EXERCISE REQUIREMENTS » Where in the data below does the word "with" appear? Copy every line that has it.

EXCERPTED DATA »
* * * * *
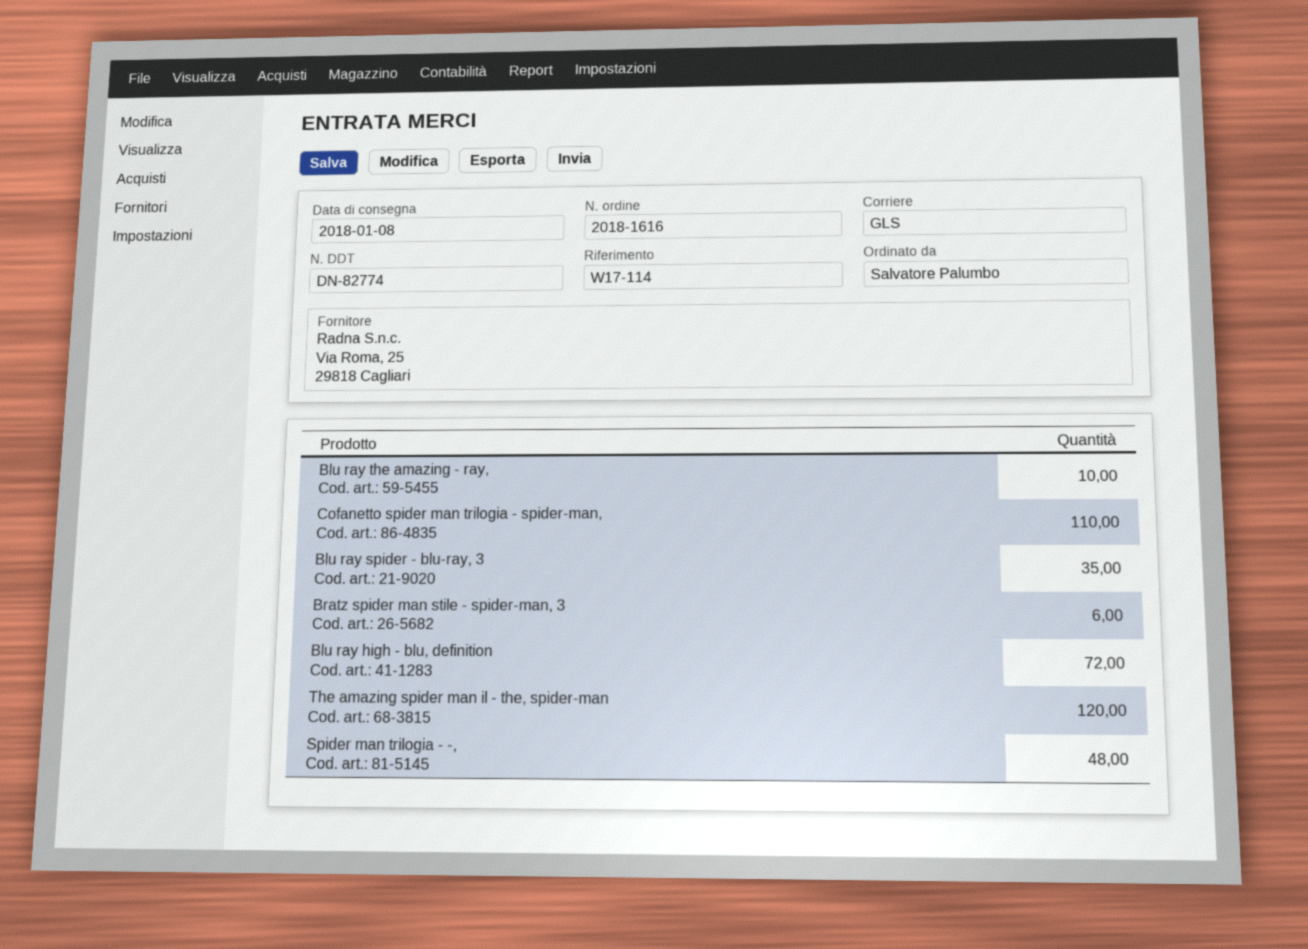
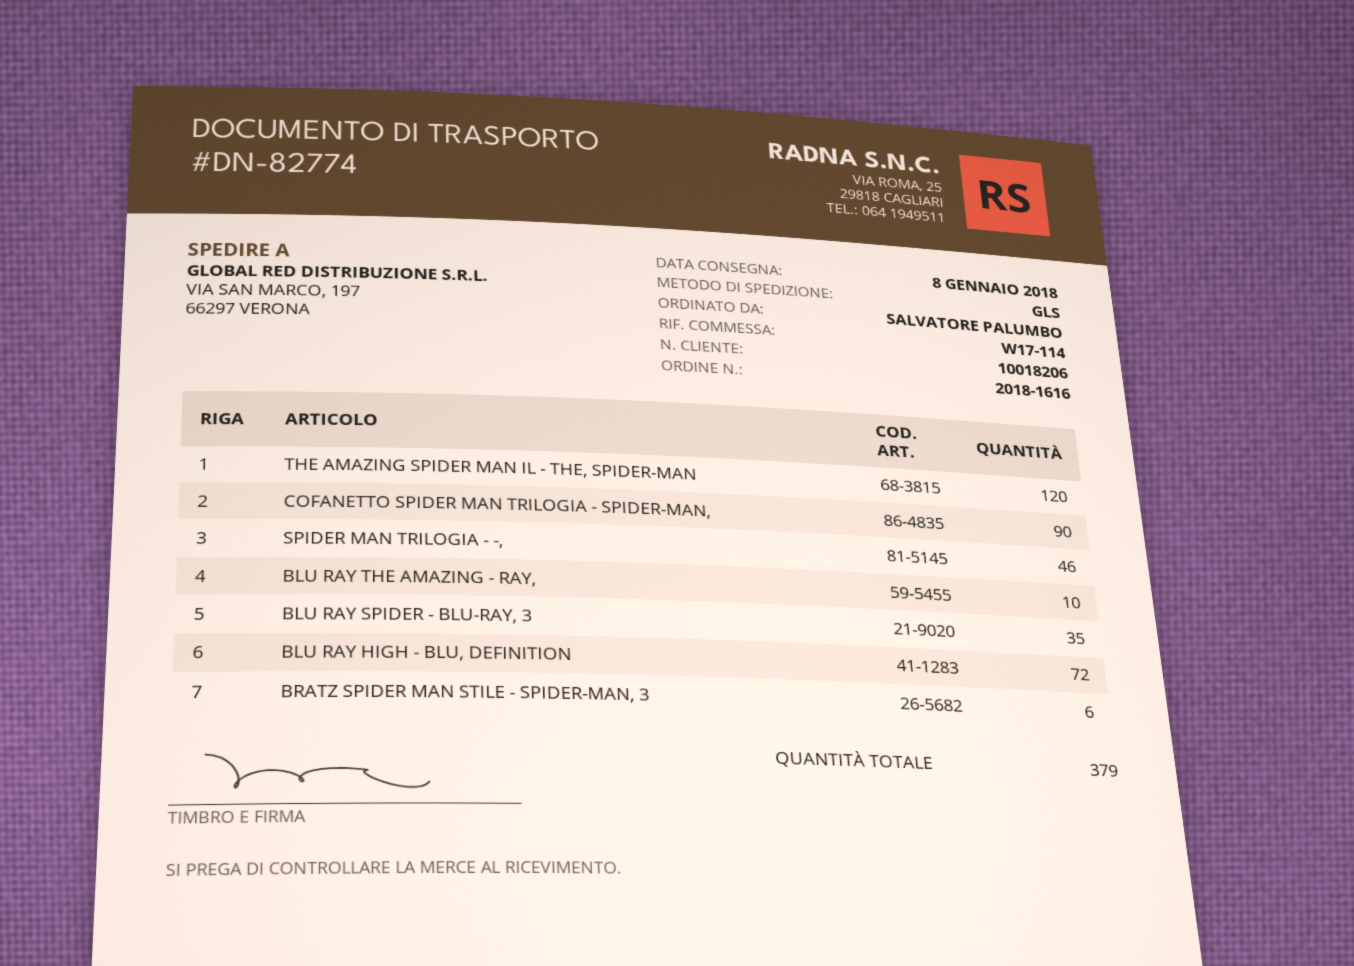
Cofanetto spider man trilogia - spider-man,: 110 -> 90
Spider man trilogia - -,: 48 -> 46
* * * * *
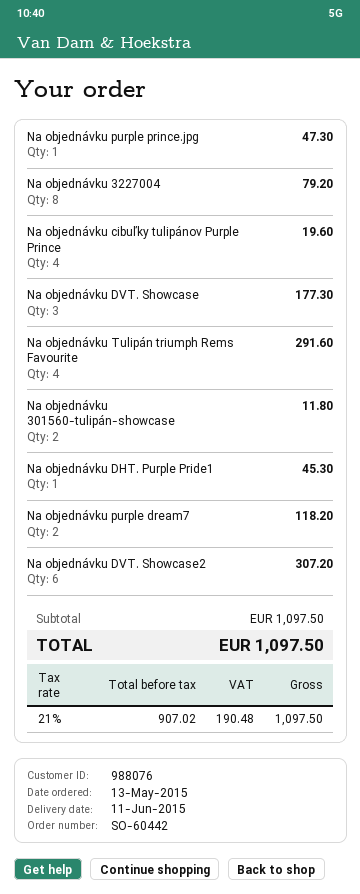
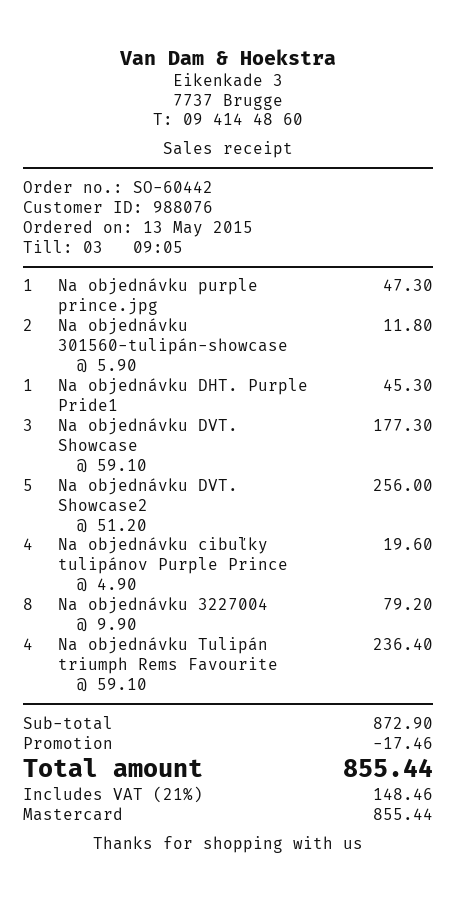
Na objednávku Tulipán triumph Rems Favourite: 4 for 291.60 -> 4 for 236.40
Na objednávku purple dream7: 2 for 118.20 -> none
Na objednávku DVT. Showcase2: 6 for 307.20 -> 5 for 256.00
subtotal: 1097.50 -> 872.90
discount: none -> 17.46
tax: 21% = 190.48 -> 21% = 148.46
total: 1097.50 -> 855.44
* * * * *
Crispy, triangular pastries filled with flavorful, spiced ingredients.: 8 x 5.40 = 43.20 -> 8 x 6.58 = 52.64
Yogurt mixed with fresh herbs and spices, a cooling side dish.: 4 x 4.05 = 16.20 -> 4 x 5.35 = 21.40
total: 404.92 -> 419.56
* * * * *
TASK OUTPUT »
Crispy, triangular pastries filled with flavorful, spiced ingredients.: 8 x 5.40 = 43.20 -> 8 x 6.58 = 52.64
Yogurt mixed with fresh herbs and spices, a cooling side dish.: 4 x 4.05 = 16.20 -> 4 x 5.35 = 21.40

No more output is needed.